ただ不可侵領域も広いので、ここからでもかなり距離がありそうだ。
一人で走って行ってもいいのだが、時間を短縮したかったので、フラニーの転移で目的地の近くの林に送ってもらうことにした。
それでも、それなりに距離がある所に転移したので、俺はしばらく走った。
この先が目的地だ———
———そびえ立つ崖のような大きな岩がある。
その下方に入り口がある。
嫌な感じがする……
俺は『波動検知』で、魔物の気配に焦点を当てる———
…………この中にかなりの数の魔物がいる。
しかも、中はどうも階層構造になっているようだ。
……まるで迷宮のようだ。
いや……迷宮なのだ!
この迷宮の中にいるのか……
厄介な……
魔物の気配を探る限り、地下に十階層ある。
そして地上部分になっているこの大岩の中にも、空間が広がっているようだ。
中に魔物の気配は感じないが、どうも地上部も階層構造になっているようだ。
俺が立っている正面はただの大岩なのだが、後ろの方には大窓のような形状のものもある。
俺は、遠巻きに一周回って確認した。
そして肝心の奴の気配は……地下十階にある。
これではピンポイントで奴を急襲できない。
どんなに早く地下十階まで駆け下りても、逃げられてしまうかもしれない。
逃げずに戦いを挑んできてくれれば良いのだが、それは希望的観測というものだ……。
これは単純な力押しでは難しそうだ。
……何か作戦を考えないと……。
今日のところは、一旦引き返すことにした。
潜伏場所が特定出来ただけでも良しとしよう。
焦りは禁物だ。
俺は、この潜伏場所である迷宮から少し離れたところに移動して、フラニーの転移でサーヤとレントンを呼んだ。

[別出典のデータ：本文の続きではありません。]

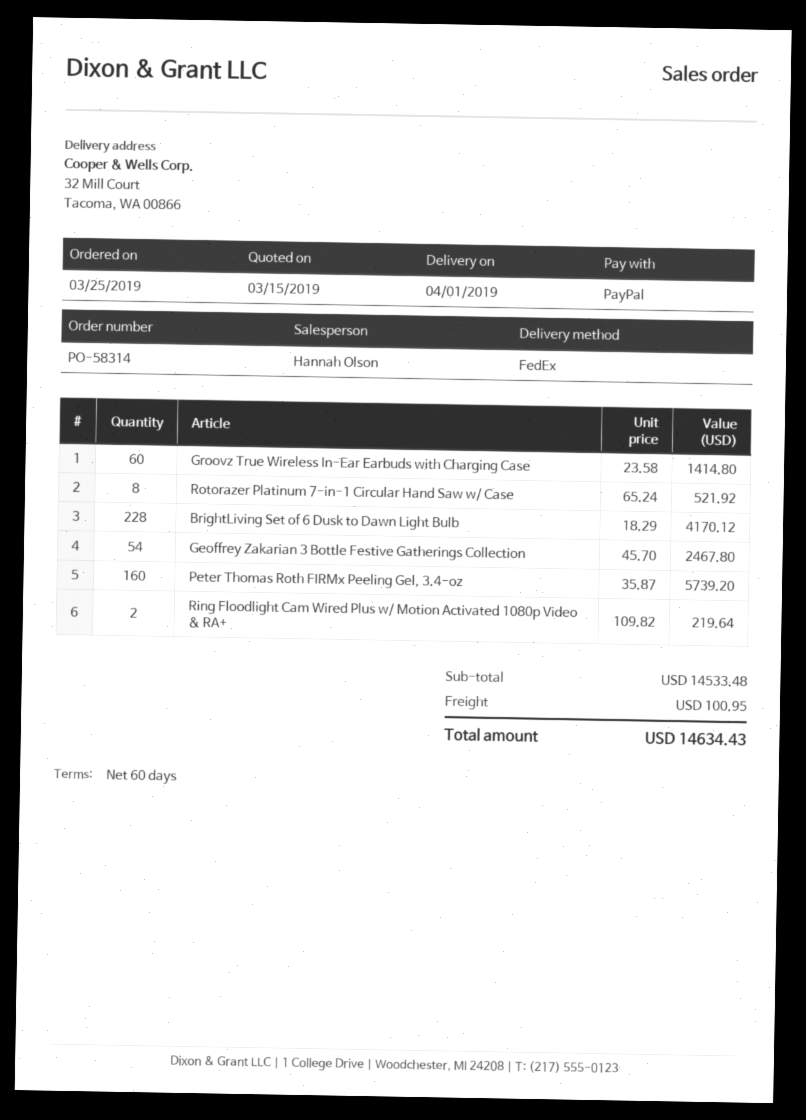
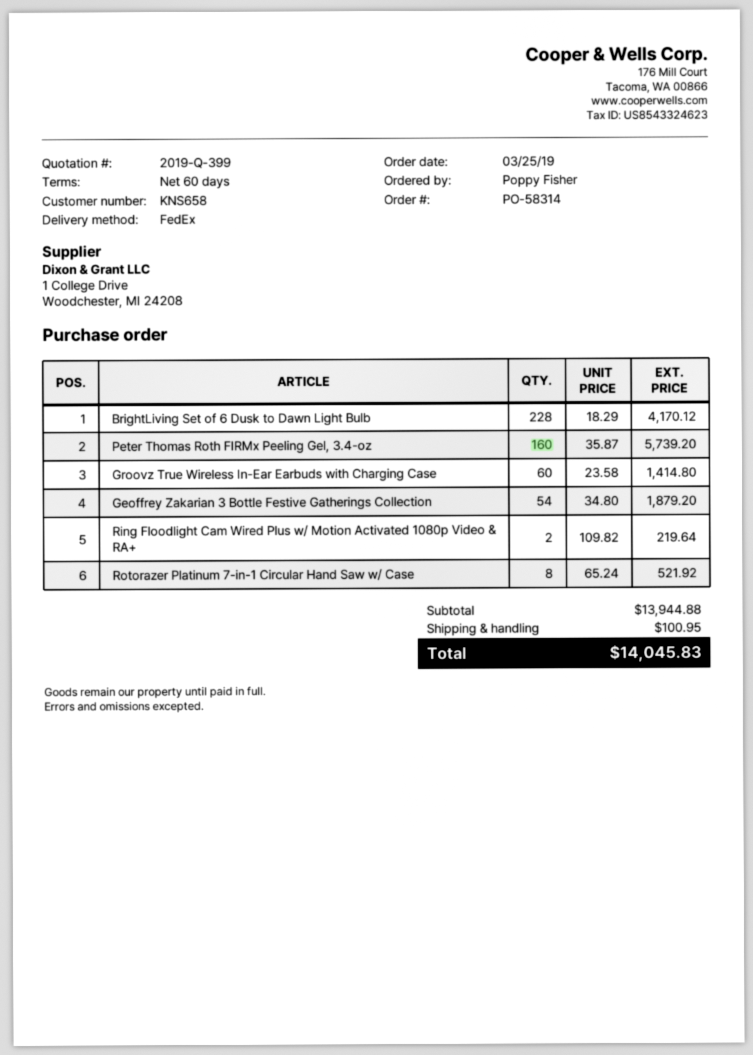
Geoffrey Zakarian 3 Bottle Festive Gatherings Collection: 54 x 45.70 = 2467.80 -> 54 x 34.80 = 1879.20
subtotal: 14533.48 -> 13944.88
total: 14634.43 -> 14045.83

そして小さなログハウスを目立たない場所に設置して、サーヤの『管理物件』に登録してもらった。
そして大森林にいるレベルが上がったスライム達を何体か呼んで、この辺の巡回をしてもらうことにした。
あの迷宮の様子を遠巻きに探って、異変があったら俺に連絡をくれることになっている。
ひとまずは、このぐらいの処置でいいだろう。